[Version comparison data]
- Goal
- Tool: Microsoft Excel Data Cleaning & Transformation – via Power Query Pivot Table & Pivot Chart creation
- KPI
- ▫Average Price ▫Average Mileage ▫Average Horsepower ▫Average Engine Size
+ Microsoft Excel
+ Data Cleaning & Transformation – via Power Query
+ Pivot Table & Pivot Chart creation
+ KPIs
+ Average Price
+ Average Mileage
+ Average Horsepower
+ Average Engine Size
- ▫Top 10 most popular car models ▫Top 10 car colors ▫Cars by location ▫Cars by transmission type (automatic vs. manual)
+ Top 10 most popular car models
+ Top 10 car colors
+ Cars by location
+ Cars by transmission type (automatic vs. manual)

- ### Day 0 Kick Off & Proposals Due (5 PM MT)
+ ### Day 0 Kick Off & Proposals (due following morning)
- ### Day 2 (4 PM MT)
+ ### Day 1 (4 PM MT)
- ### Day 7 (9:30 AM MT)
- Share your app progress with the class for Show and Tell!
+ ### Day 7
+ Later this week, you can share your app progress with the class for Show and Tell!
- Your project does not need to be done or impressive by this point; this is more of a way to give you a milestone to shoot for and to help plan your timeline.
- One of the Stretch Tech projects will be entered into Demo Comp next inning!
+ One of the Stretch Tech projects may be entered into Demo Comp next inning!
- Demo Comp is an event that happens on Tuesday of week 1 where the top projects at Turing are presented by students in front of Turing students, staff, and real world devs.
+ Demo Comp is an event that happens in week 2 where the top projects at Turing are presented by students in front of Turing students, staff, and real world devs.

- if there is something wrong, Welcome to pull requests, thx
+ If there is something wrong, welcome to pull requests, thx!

*Assignment*. What you return must match the records exactly, line for line.

*Output*.
- Goal
- Tool: Microsoft Excel Data Cleaning & Transformation – via Power Query Pivot Table & Pivot Chart creation
- KPI
- ▫Average Price ▫Average Mileage ▫Average Horsepower ▫Average Engine Size
+ Microsoft Excel
+ Data Cleaning & Transformation – via Power Query
+ Pivot Table & Pivot Chart creation
+ KPIs
+ Average Price
+ Average Mileage
+ Average Horsepower
+ Average Engine Size
- ▫Top 10 most popular car models ▫Top 10 car colors ▫Cars by location ▫Cars by transmission type (automatic vs. manual)
+ Top 10 most popular car models
+ Top 10 car colors
+ Cars by location
+ Cars by transmission type (automatic vs. manual)

- ### Day 0 Kick Off & Proposals Due (5 PM MT)
+ ### Day 0 Kick Off & Proposals (due following morning)
- ### Day 2 (4 PM MT)
+ ### Day 1 (4 PM MT)
- ### Day 7 (9:30 AM MT)
- Share your app progress with the class for Show and Tell!
+ ### Day 7
+ Later this week, you can share your app progress with the class for Show and Tell!
- Your project does not need to be done or impressive by this point; this is more of a way to give you a milestone to shoot for and to help plan your timeline.
- One of the Stretch Tech projects will be entered into Demo Comp next inning!
+ One of the Stretch Tech projects may be entered into Demo Comp next inning!
- Demo Comp is an event that happens on Tuesday of week 1 where the top projects at Turing are presented by students in front of Turing students, staff, and real world devs.
+ Demo Comp is an event that happens in week 2 where the top projects at Turing are presented by students in front of Turing students, staff, and real world devs.

- if there is something wrong, Welcome to pull requests, thx
+ If there is something wrong, welcome to pull requests, thx!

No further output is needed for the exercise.